◆ WORK TO BE COMPLETED ◆
In the data below, locate each line with the word "bold" and list it.

◆ SUPPLIED RECORDS ◆

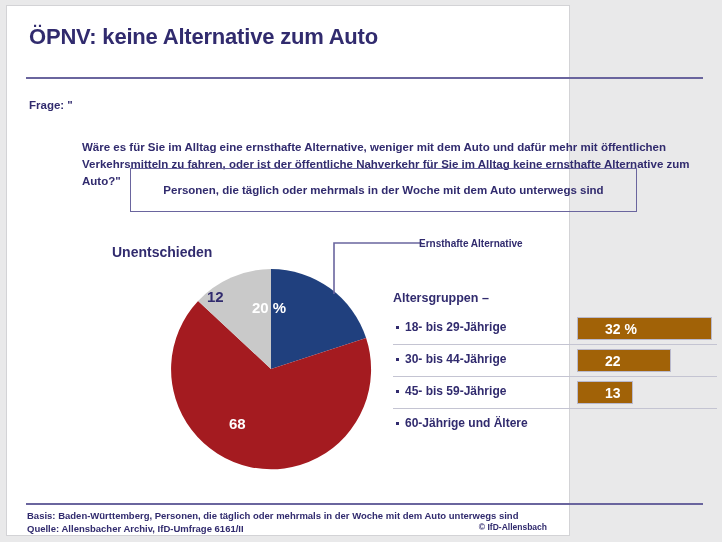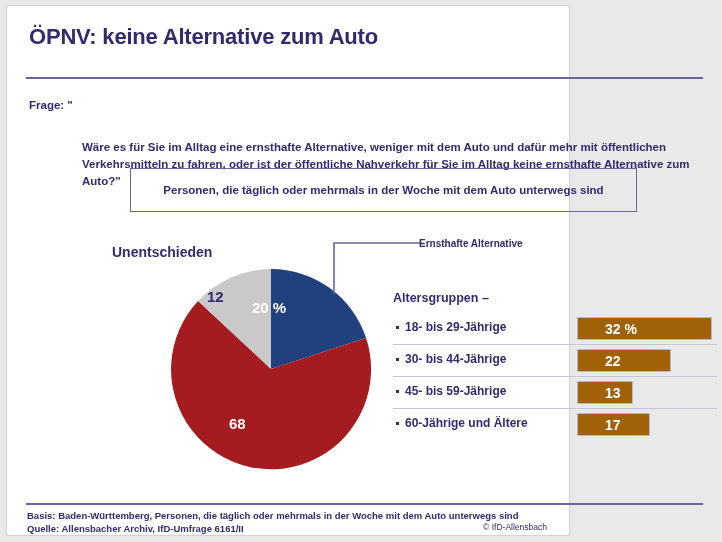--- a/index.html
+++ b/index.html
@@ -215,21 +215,21 @@
     font-size: 9.5px;
     font-weight: 700;
     color: #312b6e;
     line-height: 13px;
   }
   .copyright {
     position: absolute;
     right: 22px;
     top: 516px;
     font-size: 8.5px;
-    font-weight: 400;
+    font-weight: 700;
     color: #312b6e;
     white-space: nowrap;
   }
 </style>
 </head>
 <body>
 
 <div class="card">
 
   <div class="title">ÖPNV: keine Alternative zum Auto</div>
@@ -286,23 +286,20 @@
     <div class="row">
       <span class="bullet"></span>
       <span class="row-label">45- bis 59-Jährige</span>
       <div class="bar" style="width:56px">
         <span class="bar-val">13</span>
       </div>
     </div>
     <div class="row">
       <span class="bullet"></span>
       <span class="row-label">60-Jährige und Ältere</span>
-      <div class="bar" style="width:73px">
-        <span class="bar-val">17</span>
-      </div>
     </div>
   </div>
 
   <div class="footer-rule"></div>
   <div class="footer-text">
     <div>Basis: Baden-Württemberg, Personen, die täglich oder mehrmals in der Woche  mit dem Auto unterwegs sind</div>
     <div>Quelle: Allensbacher Archiv, IfD-Umfrage 6161/II</div>
   </div>
   <div class="copyright">© IfD-Allensbach</div>
 

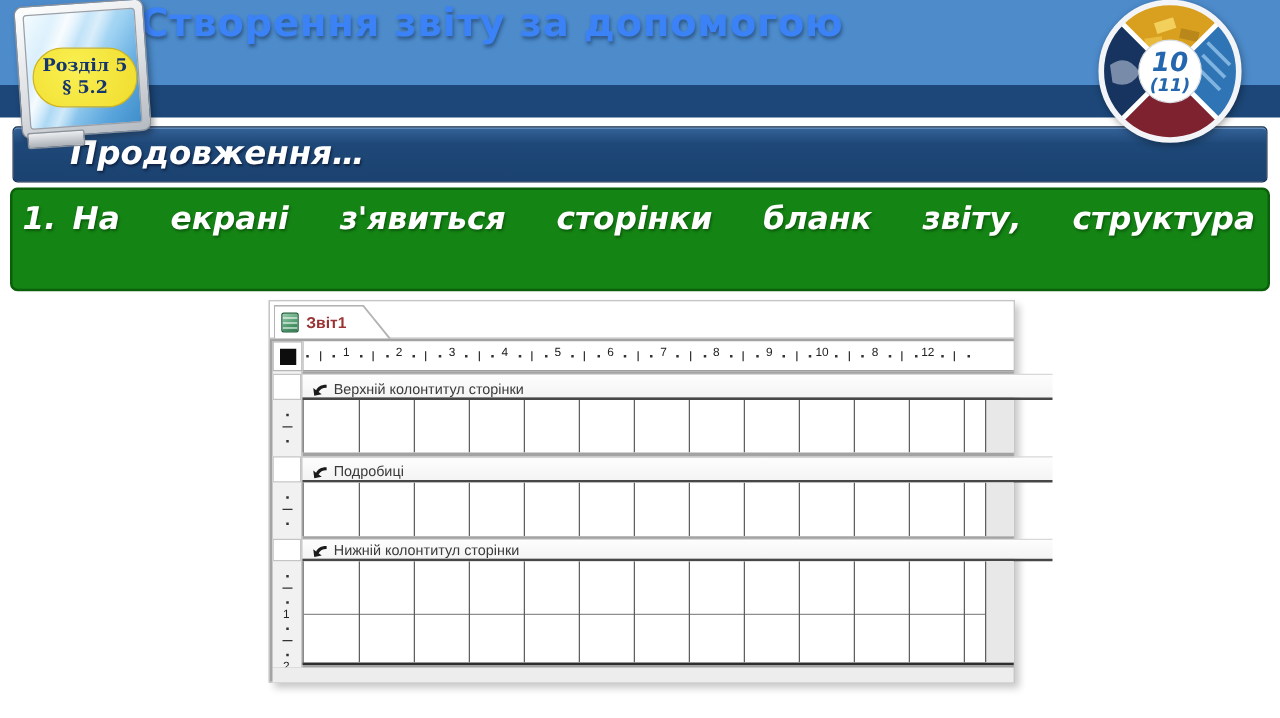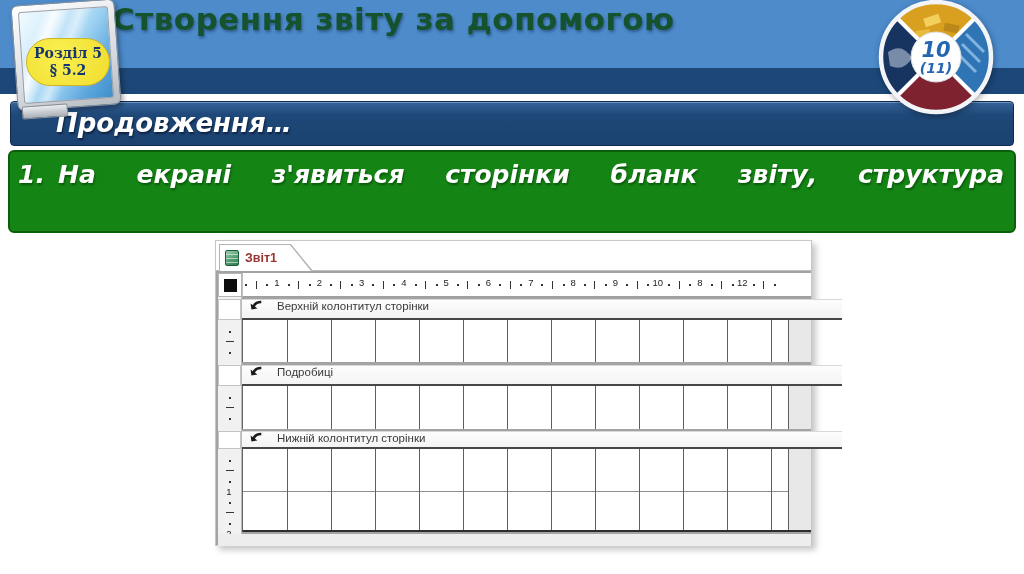--- a/index.html
+++ b/index.html
@@ -4,21 +4,21 @@
 <style>
   * { margin:0; padding:0; box-sizing:border-box; }
   html,body { width:1024px; height:574px; overflow:hidden; background:#fff;
               font-family:"Liberation Sans", sans-serif; }
   .slide { position:relative; width:1024px; height:574px; background:#fff; }
 
   
   .band-top  { position:absolute; left:0; top:0; width:1024px; height:68px; background:#4d8bcb; }
   .band-navy { position:absolute; left:0; top:68px; width:1024px; height:26px; background:#1c4778; }
 
-  .title { position:absolute; left:112px; top:1px; width:770px; color:#14532d;
+  .title { position:absolute; left:112px; top:1px; width:770px; color:#3b82f6;
            font:700 31px/37px "DejaVu Sans", sans-serif; letter-spacing:.5px;
            text-shadow:1px 2px 3px rgba(10,30,60,.45); }
 
   
   .monitor { position:absolute; left:6px; top:2px; width:120px; height:122px; z-index:5;font-weight:bold; }
   .mon-frame { position:absolute; left:8px; top:0; width:104px; height:106px;
                background:linear-gradient(160deg,#ffffff,#d9dce0 60%,#b4bac1);
                border:1px solid #8a9098; border-radius:7px; transform:rotate(-4deg);
                box-shadow:2px 3px 5px rgba(0,0,0,.35); }
   .mon-screen { position:absolute; inset:6px; border-radius:3px; border:1px solid #9aa0a8;
@@ -95,21 +95,21 @@
   .vcell { position:absolute; left:0; width:23px; background:#fff; border:1px solid #c4c4c4; }
   .vdot  { position:absolute; left:11px; width:2px; height:2px; background:#333; }
   .vdash { position:absolute; left:8px; width:8px; height:1px; background:#333; }
   .vnum  { position:absolute; left:0; width:22px; text-align:center;
            font:9.5px "Liberation Sans", sans-serif; color:#222; }
 
   .workarea { position:absolute; left:26px; top:0; width:569px; height:250px; }
   .sec-bar { position:absolute; left:0; width:600px;
              background:linear-gradient(#fdfdfd,#f4f4f4);
              border-top:1px solid #d8d8d8; border-bottom:2px solid #474747;
-             display:flex; align-items:flex-start; gap:15px; padding-left:8px; }
+             display:flex; align-items:flex-end; gap:5px; padding-left:8px; }
   .sec-label { font:11.5px "Liberation Sans", sans-serif; color:#3a3a3a; }
   .grid-band { position:absolute; left:0; width:569px; background:#fff;
                border-left:1px solid #636363; overflow:hidden; }
   .grid-margin { position:absolute; right:0; top:0; bottom:0; width:23px; background:#e8e8e8; }
   .vline { position:absolute; top:0; bottom:0; width:1px; background:#5f5f5f; }
   .midline { position:absolute; left:0; top:42px; width:546px; height:1px; background:#8e8e8e; }
   .bottom-strip { position:absolute; left:2px; top:237px; width:593px; height:12px; background:#ededed; }
 </style>
 </head>
 <body>

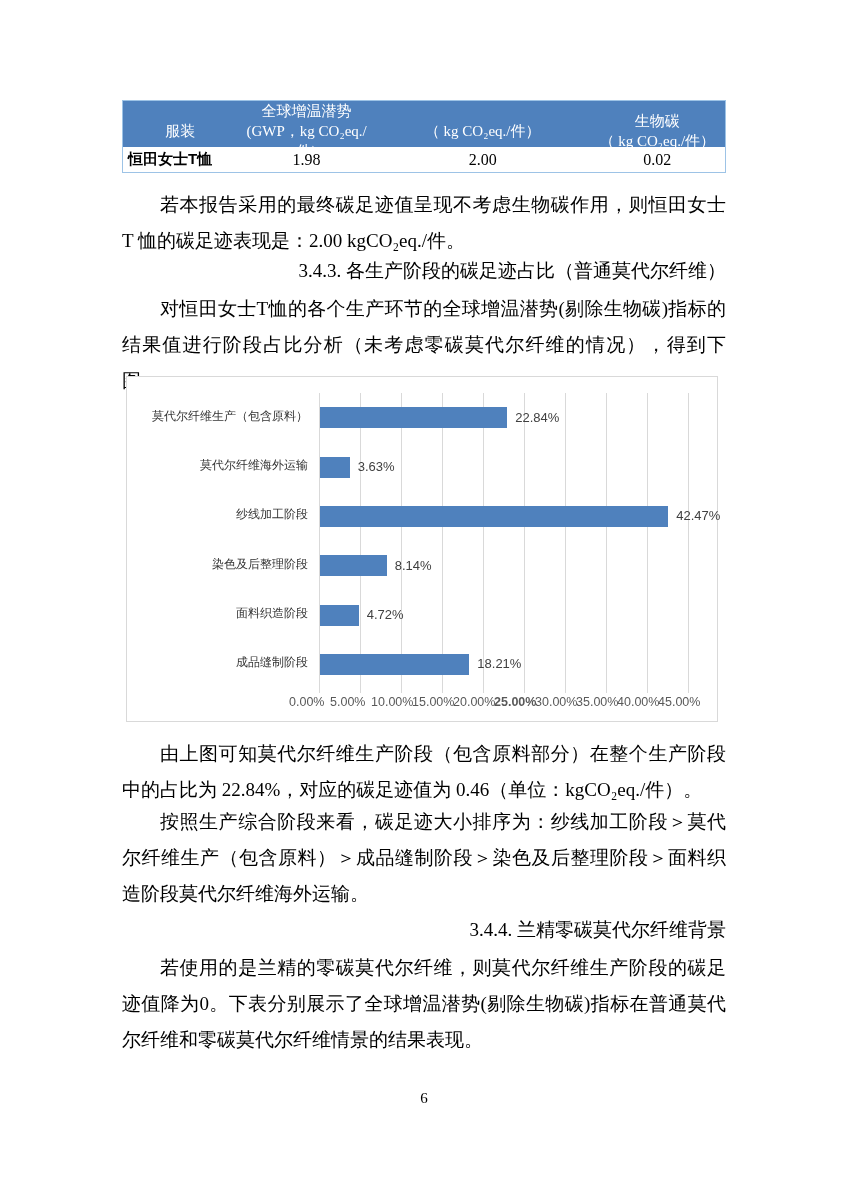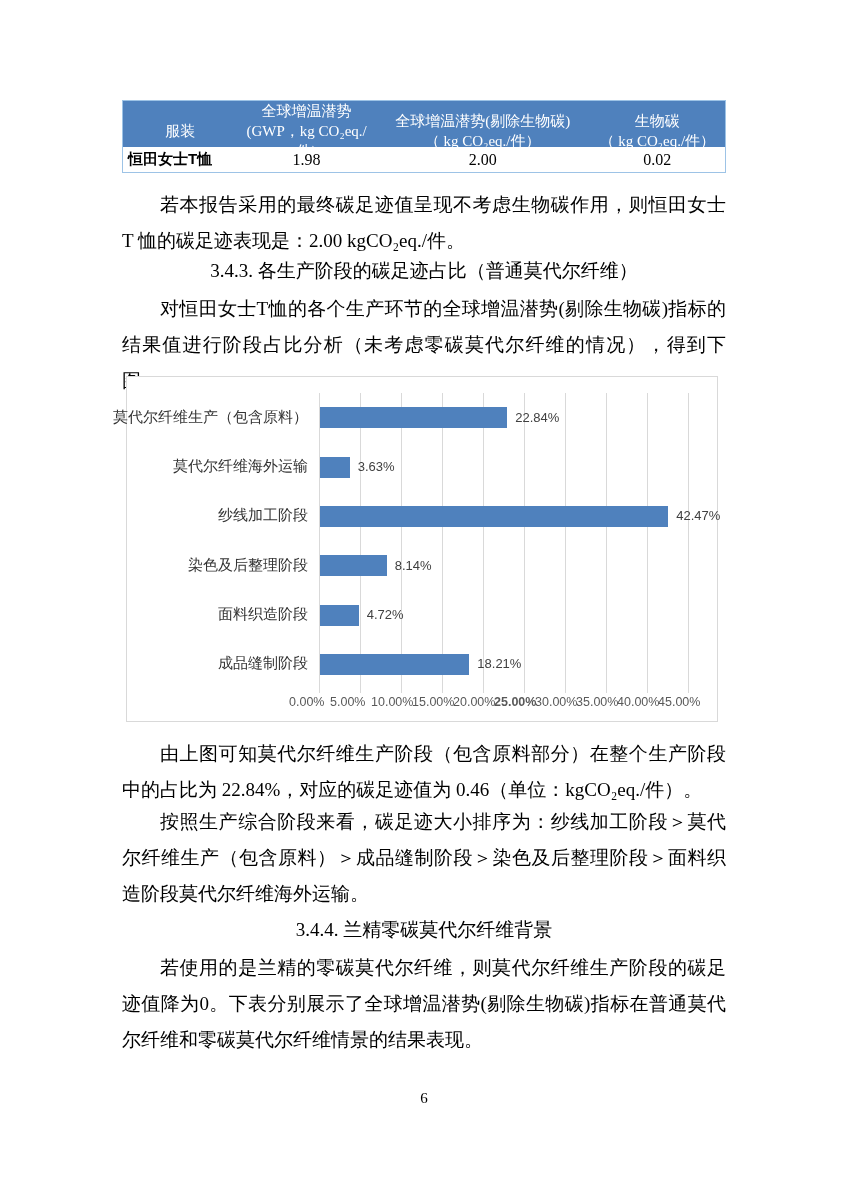--- a/index.html
+++ b/index.html
@@ -26,29 +26,29 @@
   .doc-table .trow .td-name {
     text-align:left; padding-left:5px;
     font-family:"Liberation Sans", sans-serif; font-weight:bold; font-size:15px;
   }
   
   .para, .heading {
     position:absolute; left:122px; width:604px; margin:0;
     font-size:19px; line-height:36px; text-align:justify;
   }
   .para { text-indent:2em; }
-  .heading { text-align:center; }
+  .heading { text-align:right; }
   
   .chart-box {
     position:absolute; left:126px; top:376px; width:592px; height:346px;
     border:1px solid #d9d9d9; box-sizing:border-box; background:#fff;
   }
   .gridline { position:absolute; width:1px; background:#d9d9d9; }
   .cat-label {
-    position:absolute; font-size:15px; color:#333333; white-space:nowrap;
+    position:absolute; font-size:12px; color:#333333; white-space:nowrap;
     font-family:Liberation Sans, sans-serif;
   }
   .bar { position:absolute; height:21px; }
   .value-label {
     position:absolute; font-size:13px; color:#404040;
     font-family:"Liberation Sans", sans-serif; white-space:nowrap;
   }
   .tick-label {
     position:absolute; width:60px; font-size:12.5px;
     color:#595959; font-family:"Liberation Sans", sans-serif;
@@ -68,21 +68,20 @@
     <div class="thead">
       <div class="th">
         <span>服装</span>
         <span></span>
       </div>
       <div class="th">
         <span>全球增温潜势</span>
         <span>(GWP，kg CO₂eq./件)</span>
       </div>
       <div class="th">
-        <span>全球增温潜势(剔除生物碳)</span>
         <span>（ kg CO₂eq./件）</span>
       </div>
       <div class="th">
         <span>生物碳</span>
         <span>（ kg CO₂eq./件）</span>
       </div>
     </div>
     <div class="trow">
       <div class="td-name">恒田女士T恤</div>
       <div>1.98</div>

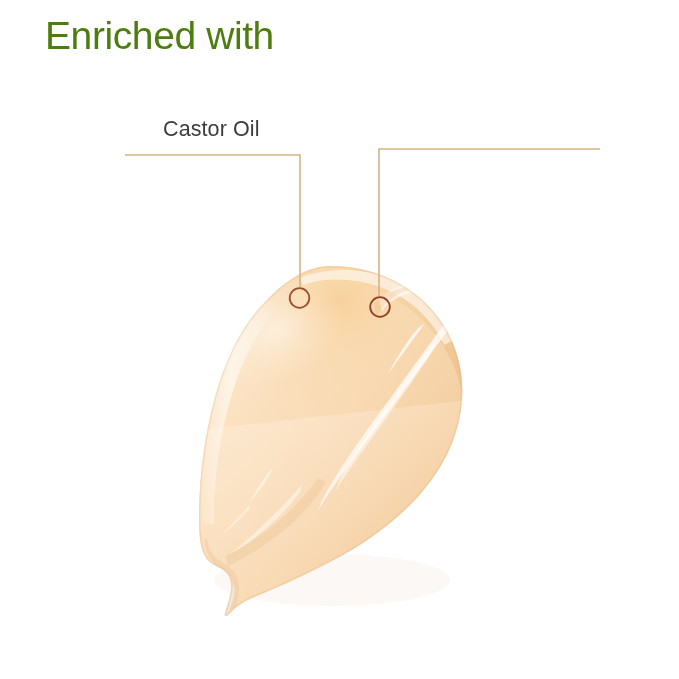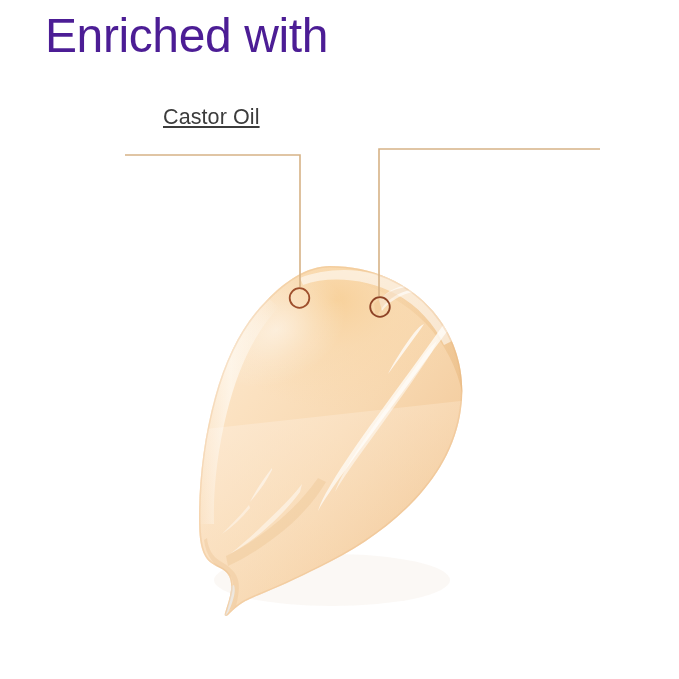--- a/index.html
+++ b/index.html
@@ -15,40 +15,39 @@
     position: relative;
     width: 679px;
     height: 679px;
     background: #ffffff;
     overflow: hidden;
   }
   #heading {
     position: absolute;
     left: 45px;
     top: 12px;
-    font-size: 48px;
+    font-size: 39px;
     line-height: 48px;
     font-weight: 400;
     letter-spacing: -0.4px;
-    color: #4c1d95;
+    color: #4d7c0f;
     white-space: nowrap;
   }
   .callout-label {
     position: absolute;
     font-size: 21.5px;
     line-height: 26px;
     font-weight: 400;
     letter-spacing: 0.1px;
     color: #3c3c3c;
     white-space: nowrap;
   }
   #label-castor-oil {
     left: 163px;
-    top: 104px;
-    text-decoration: underline;
+    top: 116px;
   }
   #label-hyaluronic-acid {
     left: 387px;
     top: 108px;
   }
   #artwork-layer,
   #leader-layer {
     position: absolute;
     left: 0;
     top: 0;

◆ ANSWER TO THIS TASK ◆
   .monitor { position:absolute; left:6px; top:2px; width:120px; height:122px; z-index:5;font-weight:bold; }
     font-family:"Liberation Sans", sans-serif; font-weight:bold; font-size:15px;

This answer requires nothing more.